Visualising the COVID-19 Spread in Singapore using Tableau
Project description
This visualisation shows the spread of COVID-19 in Singapore across time. The data is filtered to show only data in May 2021, as the dataset used is more promptly updated during this period due to the rise in community cases. The range of data used can however be easily changed and will be reflected by the visualisation in real-time.
Data preparation
This project uses the Public Places Visited by Singapore Covid-19 Cases dataset by Hui Xiang Chua. The list includes public places COVID-19 cases had visited for more than 30 minutes, released by the Ministry of Health Singapore beginning 25 May 2020.
To plot this data on Tableau, we need the longitude and latitude values of the locations. We obtained this data using OneMap’s API, which provides updated location information from the Singapore Land Authority. The documentation for OneMap can be found here.
Before making get requests to OneMap’s API, we processed and cleaned the data by retrieving the location addresses and fixing the typos in them. Addresses that cannot be found were also replaced. The processed address for each location is then passed as a parameter to OneMap’s API to obtain the location’s geocodes. However, OneMap’s API does not provide information about a location’s region/planning area. To generate this data, we retrieved a list of Singapore’s planning areas, found their respective geocodes, and assigned a location’s region to its closest planning area.
The full Python code used for data processing can be found in this repository.
Visualisation using Tableau
Tableau is a simple-to-use data visualisation software. It offers free one-year licenses to students at accredited academic institutions through the Tableau for Students program.
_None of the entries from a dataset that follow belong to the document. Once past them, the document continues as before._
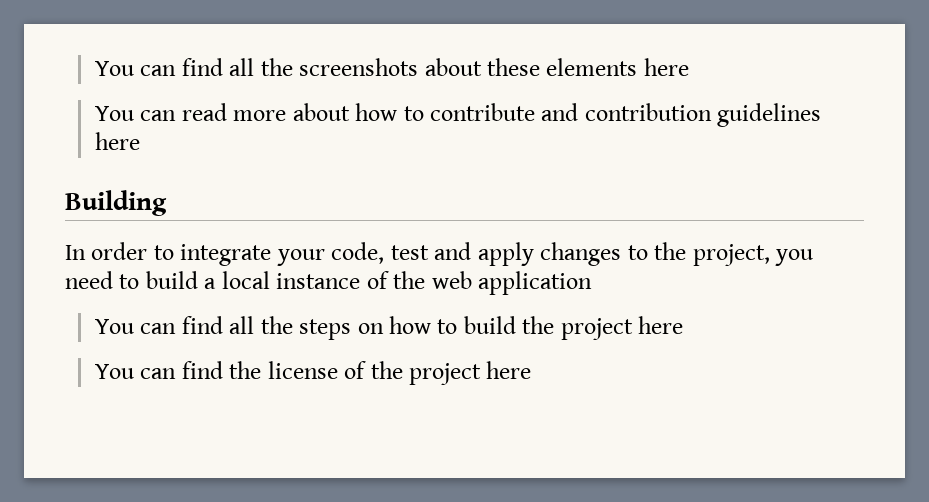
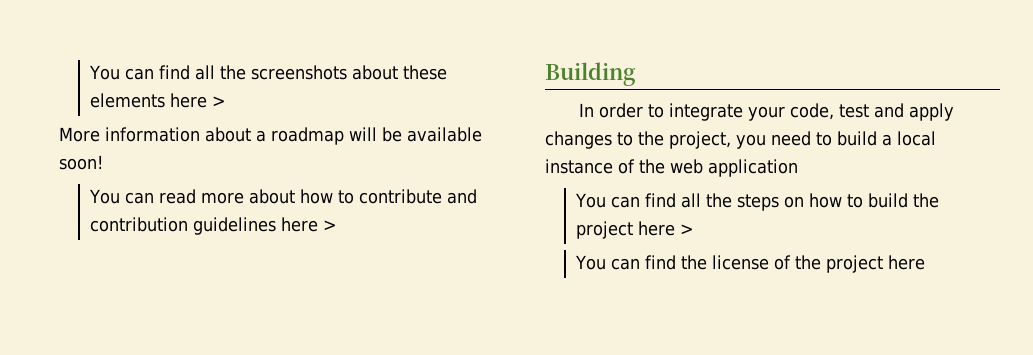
- You can find all the screenshots about these elements here
+ You can find all the screenshots about these elements here >
+ More information about a roadmap will be available soon!
- You can read more about how to contribute and contribution guidelines here
+ You can read more about how to contribute and contribution guidelines here >
- You can find all the steps on how to build the project here
+ You can find all the steps on how to build the project here >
We wanted to use Tableau to create a filled map at first but was unable to do so as a filled map requires proper geographical data at least at District/County level. Hence we settled on a symbol map instead. We set the Longitude and Latitude variables as the columns and rows of the plot and selected Tableau’s symbol map suggestion.
However, we cannot just use Count(Area) as a marker as Tableau ignores the Area variable and simply takes it as the count of points with the same geocodes. To get the count by date and area, we defined a new field, by selecting from the toolbar: Analysis > Create calculated field and using the following as the field definition:
{ FIXED [Date],[Area] : COUNT(Time) }
We then set this field to be a marker. To accentuate the outbreaks, we varied the colour and sizes of the points according to the number of cases in the area.
Lastly, we added the Date variable to the Pages shelf to create a timeline slider and show how the locations of COVID-19 cases change across time.
Result and Insights
The resulting Tableau dashboard here shows the spread of COVID-19 in Singapore across time.
From this visualisation, we can see that:
- Changi’s outbreak started on 3 May (4 cases). The situation started escalating on 5 May when the spread began in the east, and peaked on May 8, when the Singapore government introduced Phase 2.
- The outbreak at Sengkang began on May 7 and peaked on May 10.
- The outbreak at Jurong East began on May 10 and was serious from May 12 to 14.
- After Phase 2 (Heightened alert) started on May 16, there were no outbreaks. The number of places visited by the cases is largely reduced, as more people stay home. The locations are scattered and show no obvious trend.
Note: The above visualisation uses data extracted on 5 June 2021 and may not be up-to-date. This new visualisation uses the most updated data; its data source is updated daily. The code for automated data preparation can be found here.